## Supplied data
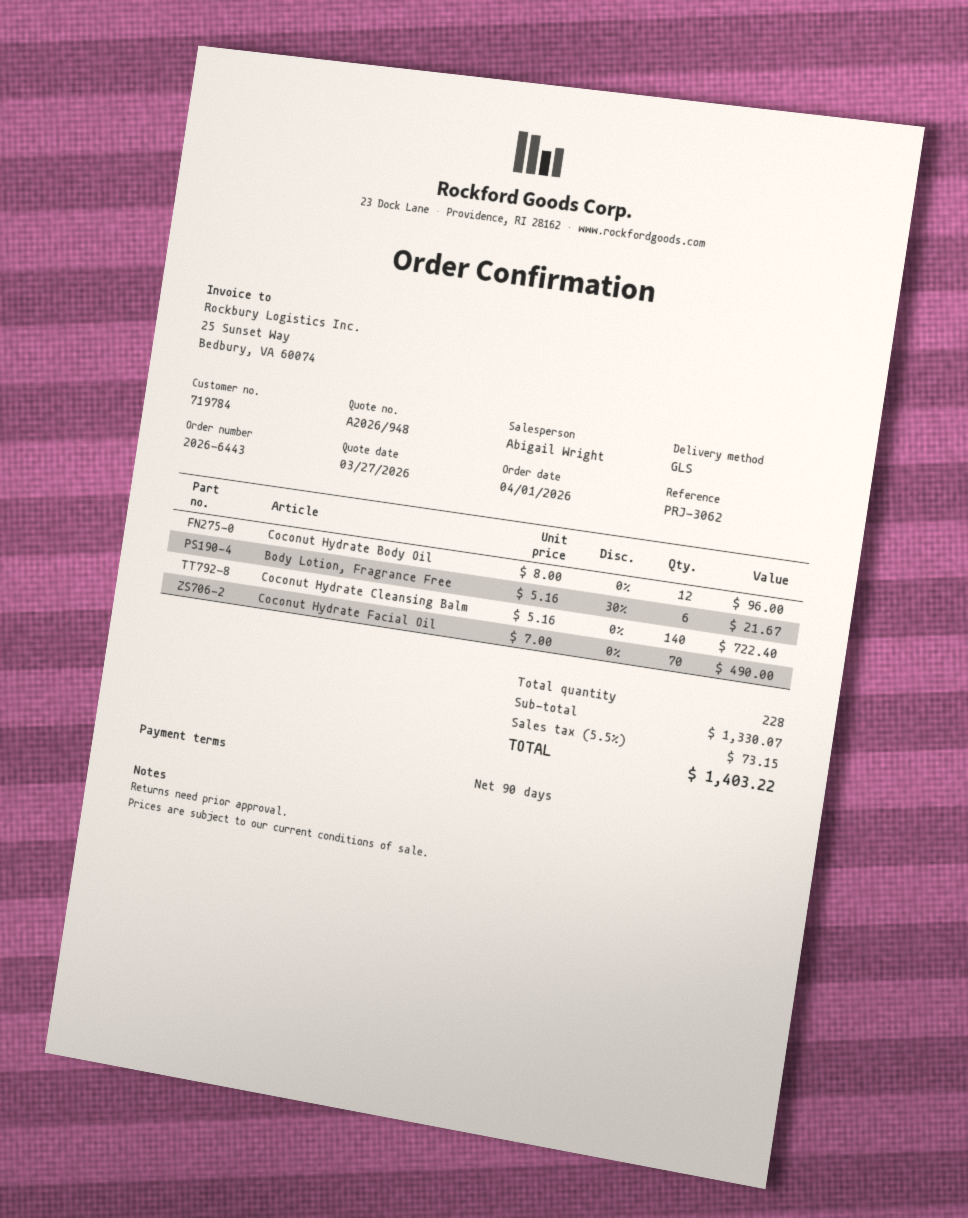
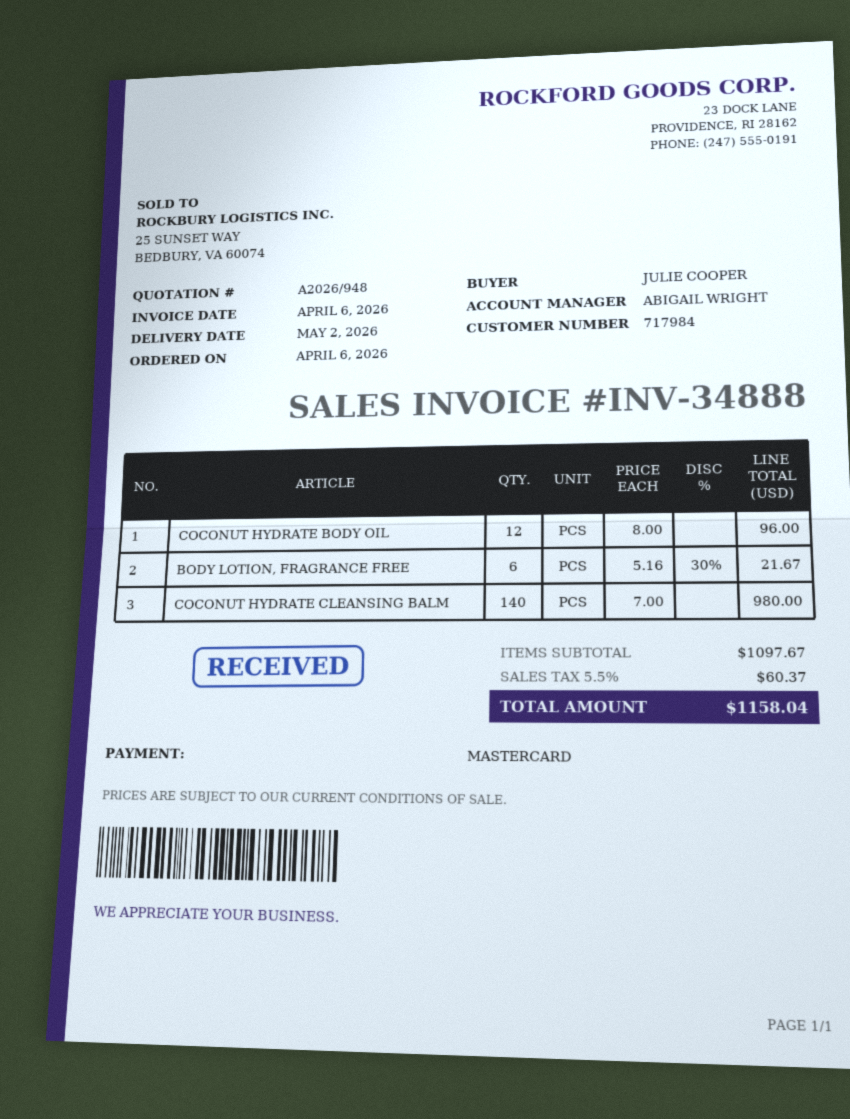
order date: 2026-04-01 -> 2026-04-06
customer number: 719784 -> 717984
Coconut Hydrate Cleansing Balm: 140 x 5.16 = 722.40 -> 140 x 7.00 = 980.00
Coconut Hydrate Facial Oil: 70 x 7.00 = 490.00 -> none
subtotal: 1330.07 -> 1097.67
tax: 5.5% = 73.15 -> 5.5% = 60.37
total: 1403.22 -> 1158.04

==

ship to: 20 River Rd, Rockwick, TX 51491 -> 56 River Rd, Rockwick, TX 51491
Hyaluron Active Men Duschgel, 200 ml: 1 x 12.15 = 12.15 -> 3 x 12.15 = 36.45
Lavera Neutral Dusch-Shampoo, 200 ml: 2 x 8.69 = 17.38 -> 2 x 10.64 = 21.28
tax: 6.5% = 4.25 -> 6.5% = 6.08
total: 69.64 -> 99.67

...

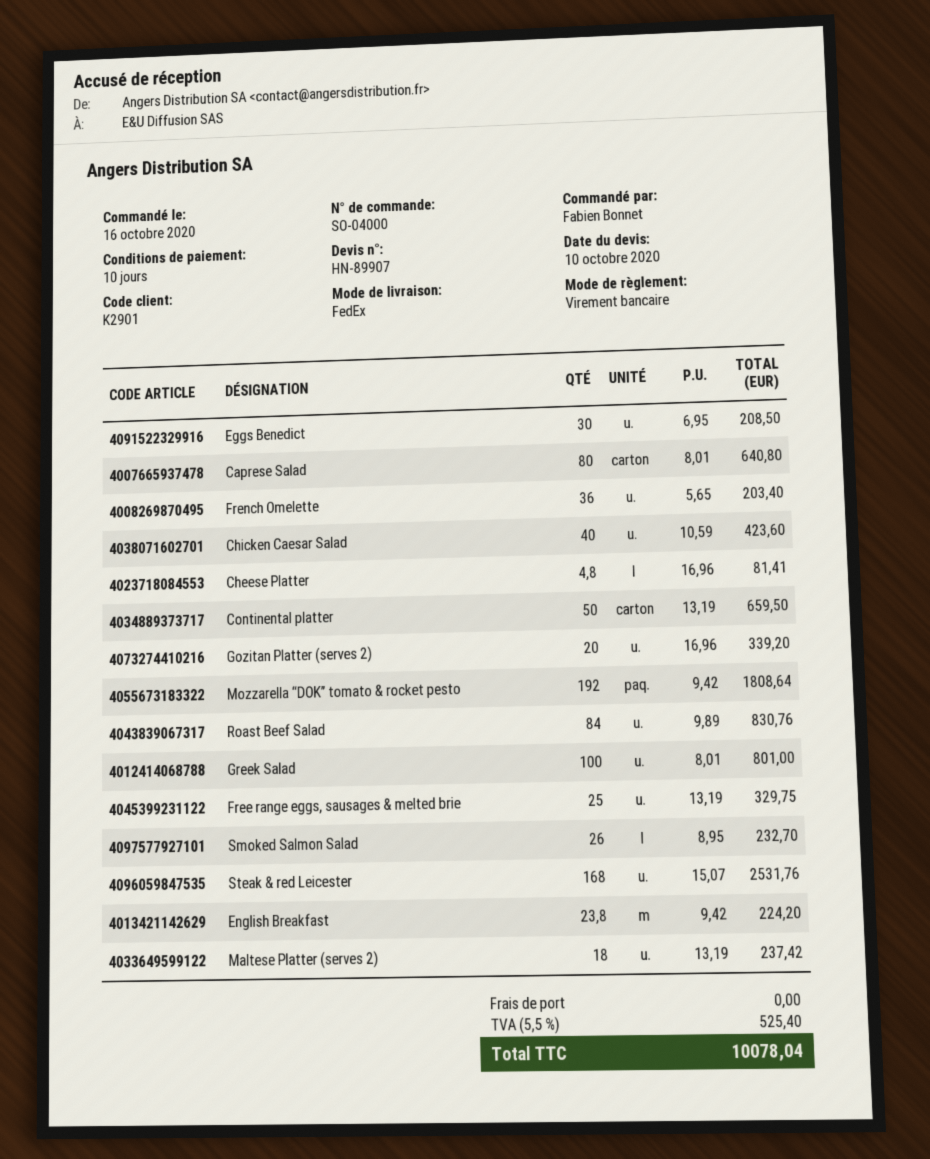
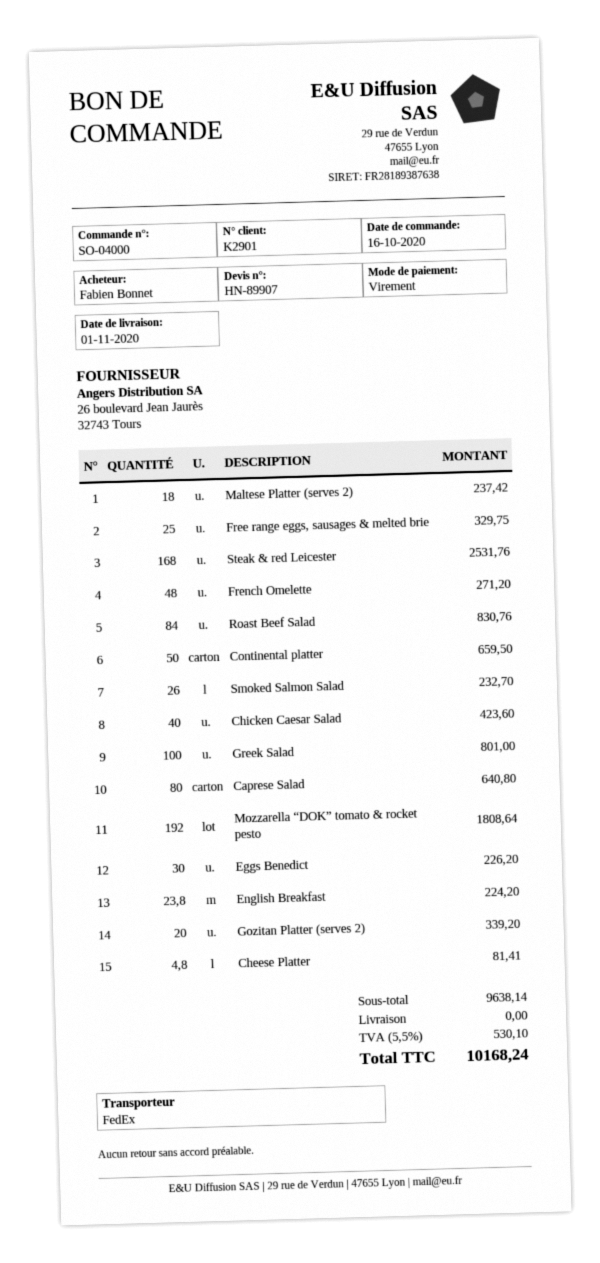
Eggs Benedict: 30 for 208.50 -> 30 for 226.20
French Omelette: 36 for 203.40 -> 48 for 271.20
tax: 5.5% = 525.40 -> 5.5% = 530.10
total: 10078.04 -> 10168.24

## Exercise requirements
Set down again, word for word, the stretch of records from the line with "French Omelette: 36" to the line with "total: 10078.04 -> 10168.24", both of those lines included.

## Expected output
French Omelette: 36 for 203.40 -> 48 for 271.20
tax: 5.5% = 525.40 -> 5.5% = 530.10
total: 10078.04 -> 10168.24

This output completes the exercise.